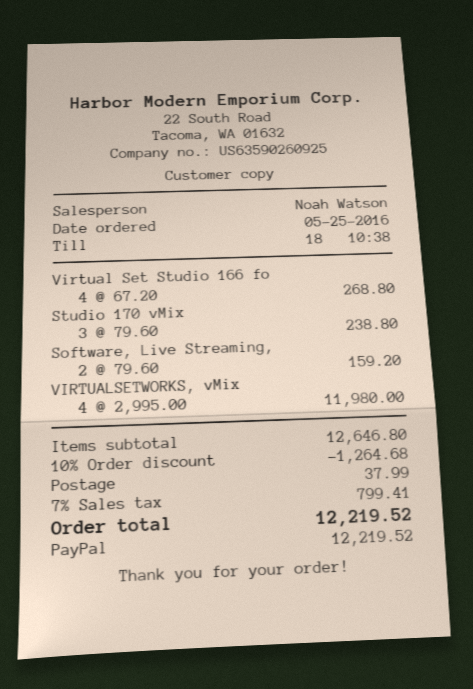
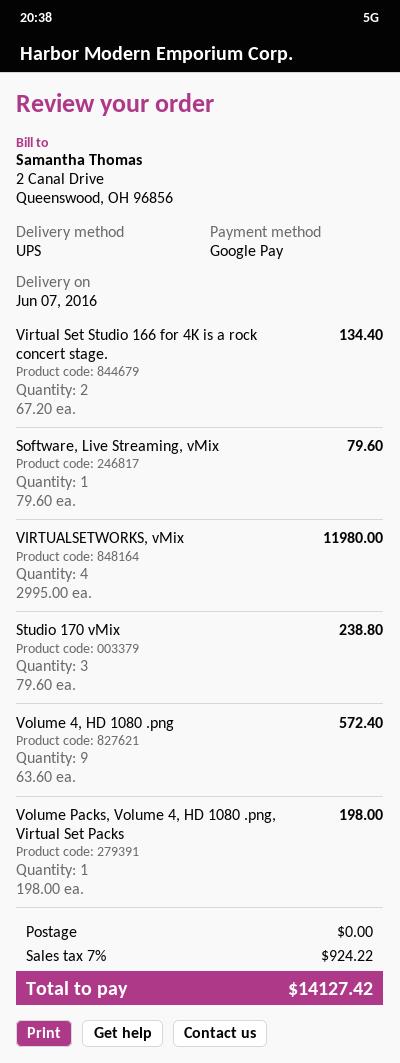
payment method: PayPal -> Google Pay
Virtual Set Studio 166 fo: 4 x 67.20 = 268.80 -> 2 x 67.20 = 134.40
Software, Live Streaming,: 2 x 79.60 = 159.20 -> 1 x 79.60 = 79.60
Volume 4, HD 1080 .png: none -> 9 x 63.60 = 572.40
Volume Packs, Volume 4, HD 1080 .png, Virtual Set Packs: none -> 1 x 198.00 = 198.00
discount: 10% = 1264.68 -> none
shipping: 37.99 -> 0.00
tax: 7% = 799.41 -> 7% = 924.22
total: 12219.52 -> 14127.42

•••••

- _Exercise details_
Find the line that contains "discount: 10% = 1264.68 -> none". Write out that line and every line after it through the end of the data, exactly, and nothing else.

- _Expected answer_
discount: 10% = 1264.68 -> none
shipping: 37.99 -> 0.00
tax: 7% = 799.41 -> 7% = 924.22
total: 12219.52 -> 14127.42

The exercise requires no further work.